Working data
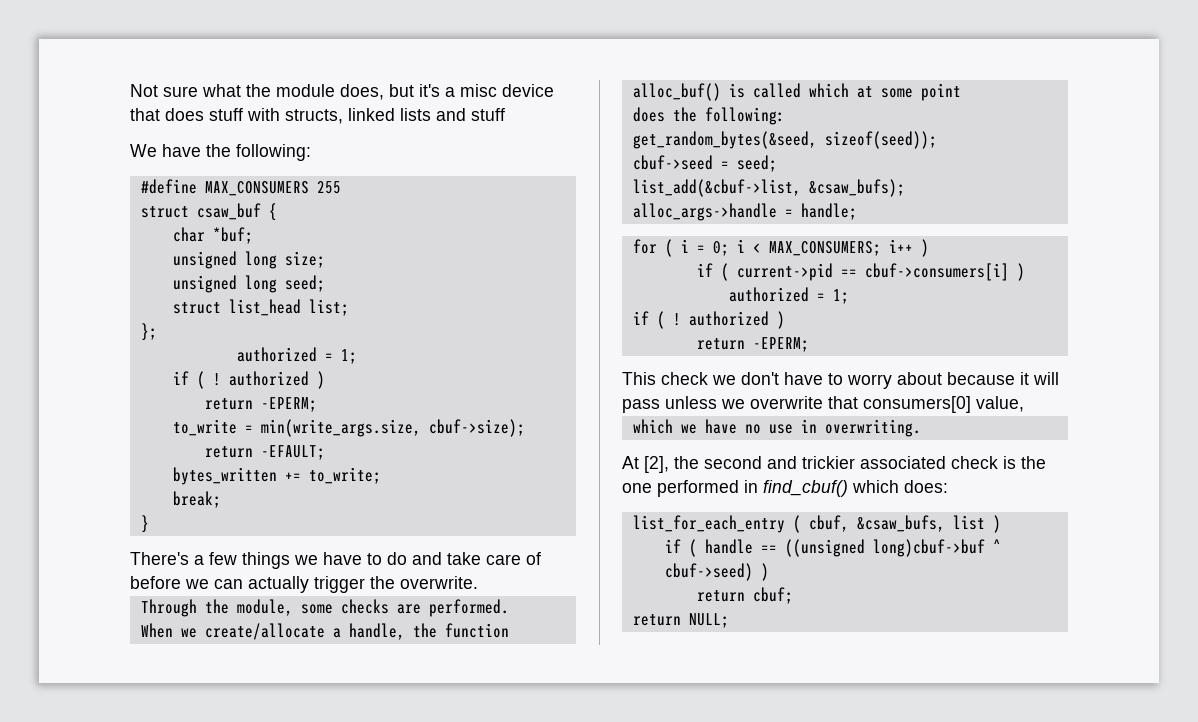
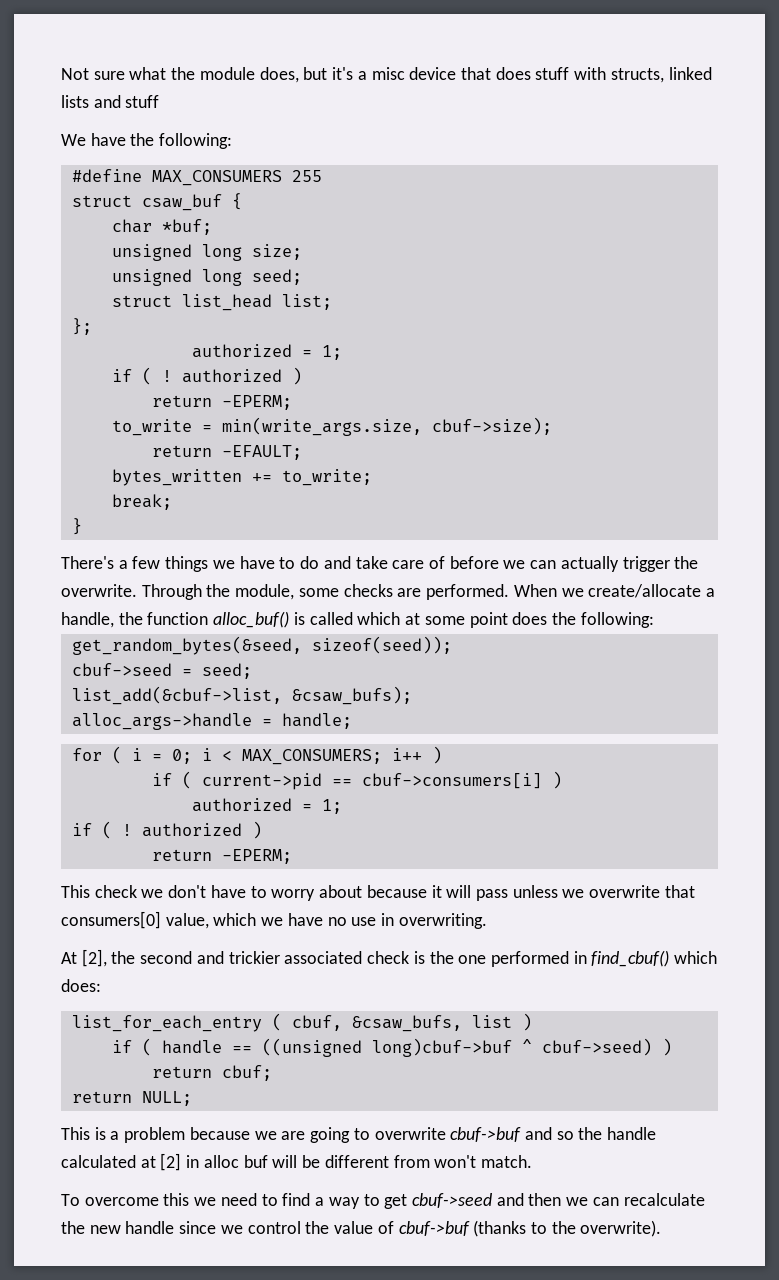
- There's a few things we have to do and take care of before we can actually trigger the overwrite.
- Through the module, some checks are performed.
- When we create/allocate a handle, the function alloc_buf() is called which at some point
- does the following:
+ There's a few things we have to do and take care of before we can actually trigger the overwrite. Through the module, some checks are performed. When we create/allocate a handle, the function alloc_buf() is called which at some point does the following:
- This check we don't have to worry about because it will pass unless we overwrite that consumers[0] value,
- which we have no use in overwriting.
+ This check we don't have to worry about because it will pass unless we overwrite that consumers[0] value, which we have no use in overwriting.
+ This is a problem because we are going to overwrite cbuf->buf and so the handle calculated at [2] in alloc buf will be different from won't match.
+ To overcome this we need to find a way to get cbuf->seed and then we can recalculate the new handle since we control the value of cbuf->buf (thanks to the overwrite).

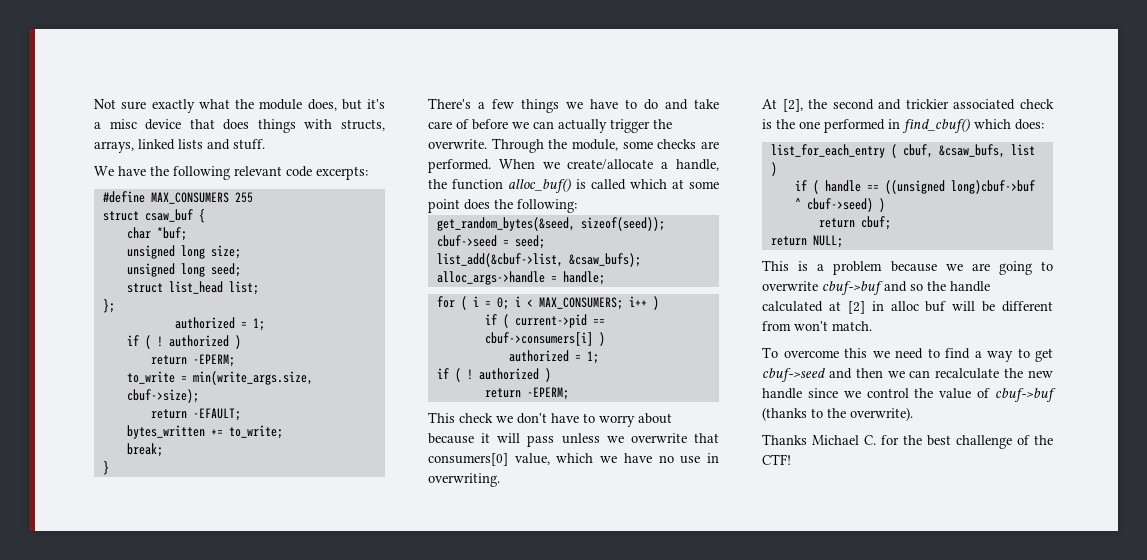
- Not sure what the module does, but it's a misc device that does stuff with structs, linked lists and stuff
+ Not sure exactly what the module does, but it's a misc device that does things with structs, arrays, linked lists and stuff.
- We have the following:
+ We have the following relevant code excerpts:
+ Thanks Michael C. for the best challenge of the CTF!

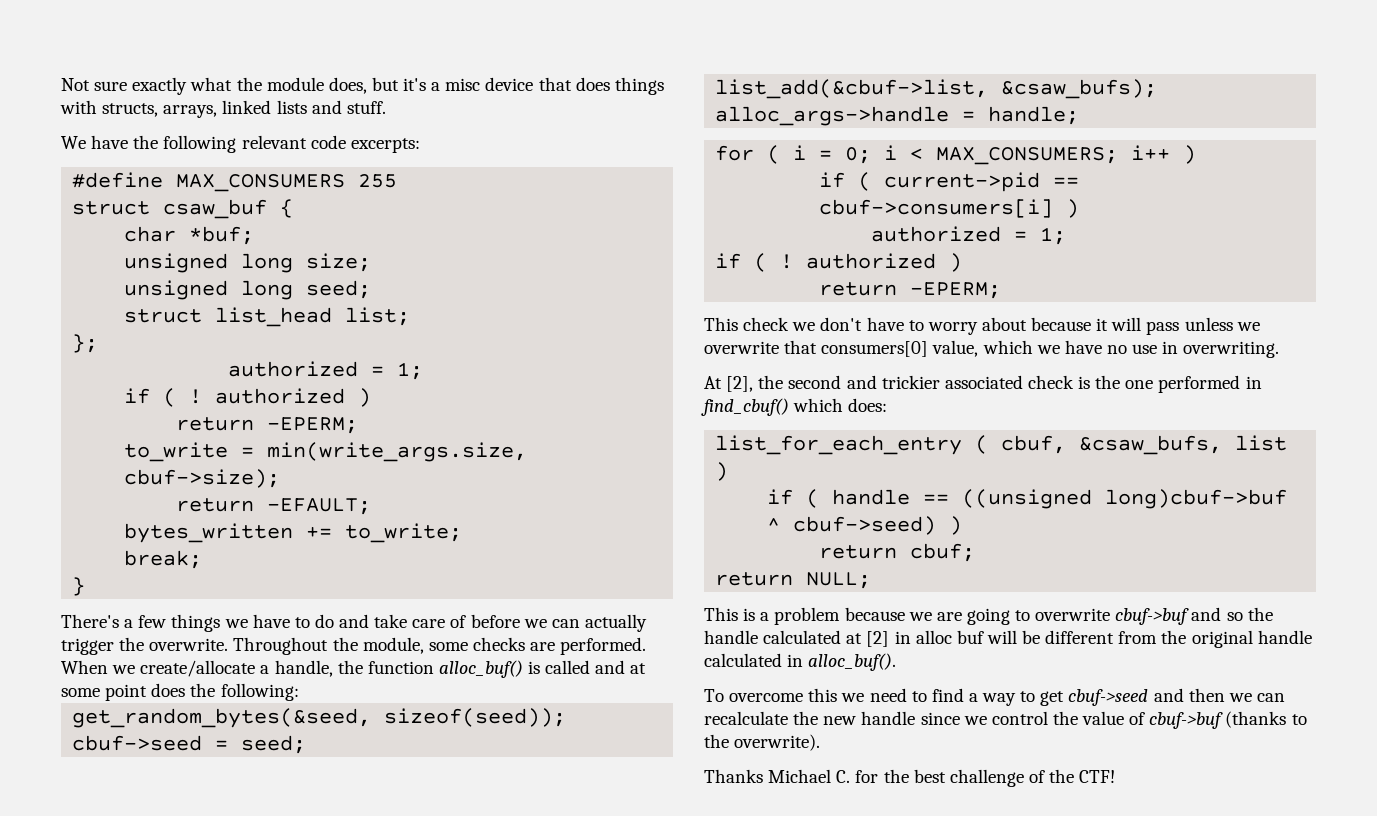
- Through the module, some checks are performed.
+ Throughout the module, some checks are performed.
- When we create/allocate a handle, the function alloc_buf() is called which at some point does the following:
+ When we create/allocate a handle, the function alloc_buf() is called and at some point does the following:
- This is a problem because we are going to overwrite cbuf->buf and so the handle calculated at [2] in alloc buf will be different from won't match.
+ This is a problem because we are going to overwrite cbuf->buf and so the handle calculated at [2] in alloc buf will be different from the original handle calculated in alloc_buf().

Aim of the task
Retype the entries word for word. Omit any images.

Final answer
- There's a few things we have to do and take care of before we can actually trigger the overwrite.
- Through the module, some checks are performed.
- When we create/allocate a handle, the function alloc_buf() is called which at some point
- does the following:
+ There's a few things we have to do and take care of before we can actually trigger the overwrite. Through the module, some checks are performed. When we create/allocate a handle, the function alloc_buf() is called which at some point does the following:
- This check we don't have to worry about because it will pass unless we overwrite that consumers[0] value,
- which we have no use in overwriting.
+ This check we don't have to worry about because it will pass unless we overwrite that consumers[0] value, which we have no use in overwriting.
+ This is a problem because we are going to overwrite cbuf->buf and so the handle calculated at [2] in alloc buf will be different from won't match.
+ To overcome this we need to find a way to get cbuf->seed and then we can recalculate the new handle since we control the value of cbuf->buf (thanks to the overwrite).

- Not sure what the module does, but it's a misc device that does stuff with structs, linked lists and stuff
+ Not sure exactly what the module does, but it's a misc device that does things with structs, arrays, linked lists and stuff.
- We have the following:
+ We have the following relevant code excerpts:
+ Thanks Michael C. for the best challenge of the CTF!

- Through the module, some checks are performed.
+ Throughout the module, some checks are performed.
- When we create/allocate a handle, the function alloc_buf() is called which at some point does the following:
+ When we create/allocate a handle, the function alloc_buf() is called and at some point does the following:
- This is a problem because we are going to overwrite cbuf->buf and so the handle calculated at [2] in alloc buf will be different from won't match.
+ This is a problem because we are going to overwrite cbuf->buf and so the handle calculated at [2] in alloc buf will be different from the original handle calculated in alloc_buf().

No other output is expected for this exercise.